Just up the street from Corriganville Park is the Santa Susanna Depot. This must be the smallest train depot we had ever seen but it sure packs a lot of history!
The Santa Susanna Depot was built in 1903 and is just one of a few that has survived from that time. It’s located in Simi Valley, California and is one of the best kept secret museums in the area!
A group of enthusiastic volunteers help with the upkeep and will answer any questions you have of the exhibits and the surrounding area. Lex and I were even given some popcorn when we happened to catch a film there on what else?!! Corriganville!
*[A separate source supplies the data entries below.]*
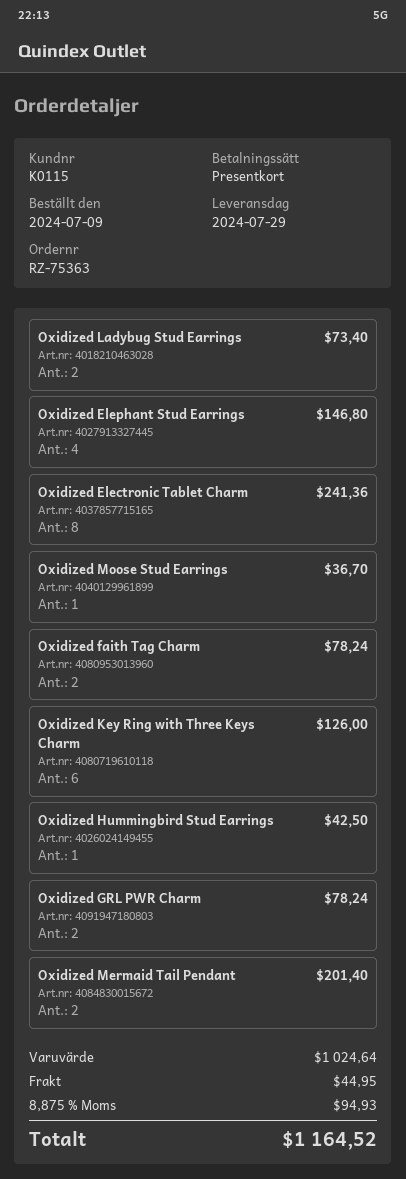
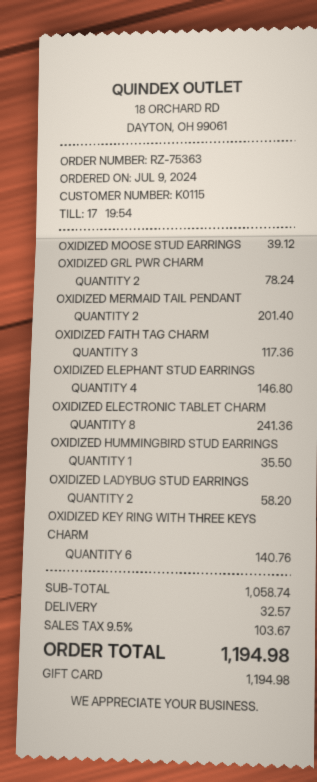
Oxidized Ladybug Stud Earrings: 2 for 73.40 -> 2 for 58.20
Oxidized Moose Stud Earrings: 1 for 36.70 -> 1 for 39.12
Oxidized faith Tag Charm: 2 for 78.24 -> 3 for 117.36
Oxidized Key Ring with Three Keys Charm: 6 for 126.00 -> 6 for 140.76
Oxidized Hummingbird Stud Earrings: 1 for 42.50 -> 1 for 35.50
subtotal: 1024.64 -> 1058.74
shipping: 44.95 -> 32.57
tax: 8.875% = 94.93 -> 9.5% = 103.67
total: 1164.52 -> 1194.98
We found and learned so much about Corriganville which is on our video. There was an enormous amount of information and a model of the actual amusement park during its peak.
The Santa Susanna Depot is not at its original location. It was moved to its current location in sections when in 1973, the Rancho Simi Recreation and Park District purchased it from the Southern Pacific Railroad (for a $1 what a bargain!). It took 10 years of effort by the Park District and Rancho Simi Foundation to raise enough funds to start restoration.
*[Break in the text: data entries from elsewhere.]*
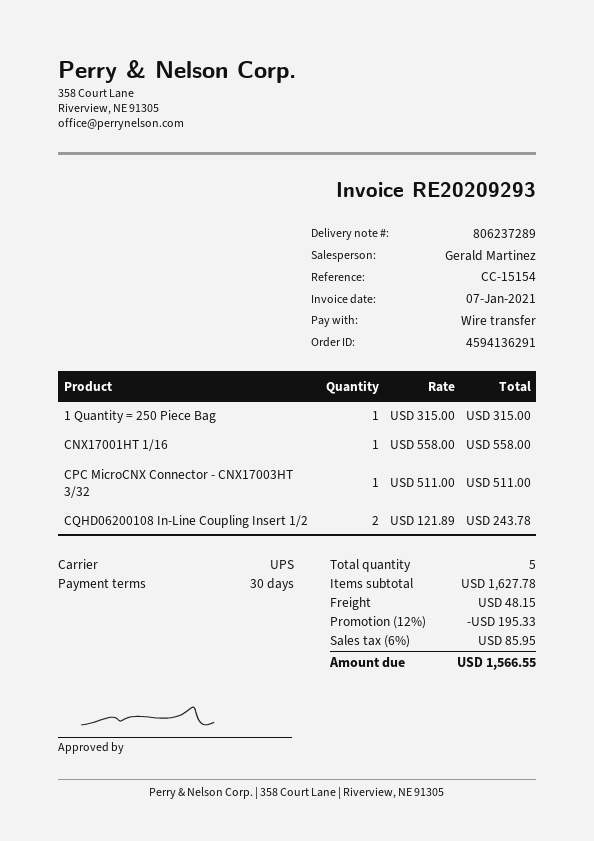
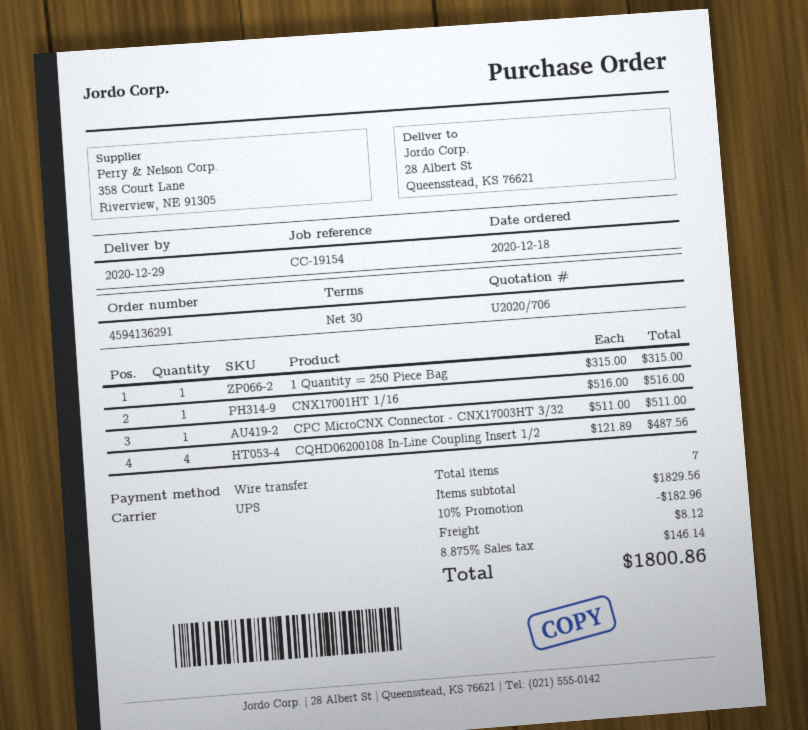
reference: CC-15154 -> CC-19154
CNX17001HT 1/16: 1 x 558.00 = 558.00 -> 1 x 516.00 = 516.00
CQHD06200108 In-Line Coupling Insert 1/2: 2 x 121.89 = 243.78 -> 4 x 121.89 = 487.56
total quantity: 5 -> 7
subtotal: 1627.78 -> 1829.56
discount: 12% = 195.33 -> 10% = 182.96
shipping: 48.15 -> 8.12
tax: 6% = 85.95 -> 8.875% = 146.14
total: 1566.55 -> 1800.86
The Rancho Simi Foundation restored the depot to look like it did in the 1930’s and the Santa Susanna Pacific Model Train Club has lovingly created an amazing model of what the area looked like in the 1950’s.
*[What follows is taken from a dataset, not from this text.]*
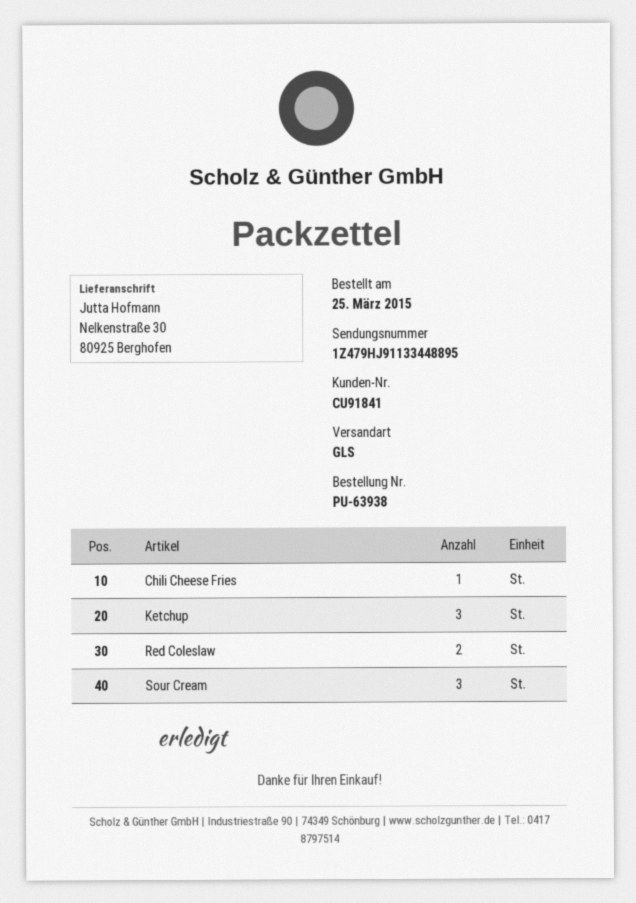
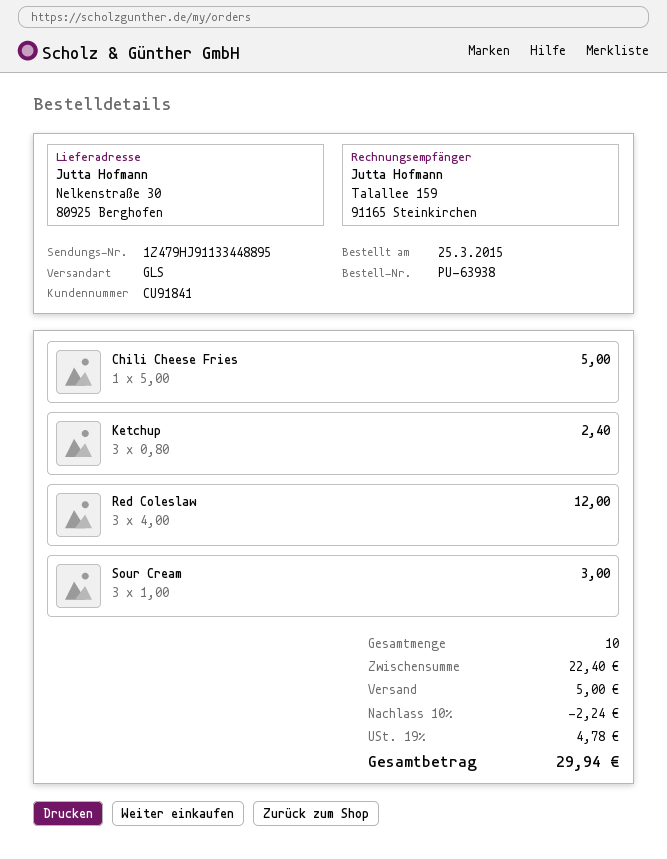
Red Coleslaw: 2 -> 3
Irene, the wonderful docent who answered all of our questions about Corriganville and the Santa Susanna Depot told us about Robin Hood Lake and how they filmed movies underwater with special equipment.
Well, we decided to go back to Corriganville and try to find that lake. Check back for our next adventure!
We were pleased to see that very close to Corriganville was a train depot called the Santa Susanna Depot. Hard to believe this tiny place was in operation for more than 60 years, but that’s exactly what the Santa Susanna Depot did for the Simi Valley in California since it was built by Southern Pacific in 1903. Neek and I were very impressed with how wonderfully everything was restored to look like it did in the 1930s.
But what really got me excited was seeing how much was revealed there about Corriganville! They had a fantastic model recreation of how Corriganville looked during its heyday in the 1950s, including a miniature model of how what I described in the video as “Stonehenge” looked. Then came the real treat: a movie about Corriganville! Neek and I enjoyed our popcorn and movie which filled in a lot of gaps of our knowledge of the place.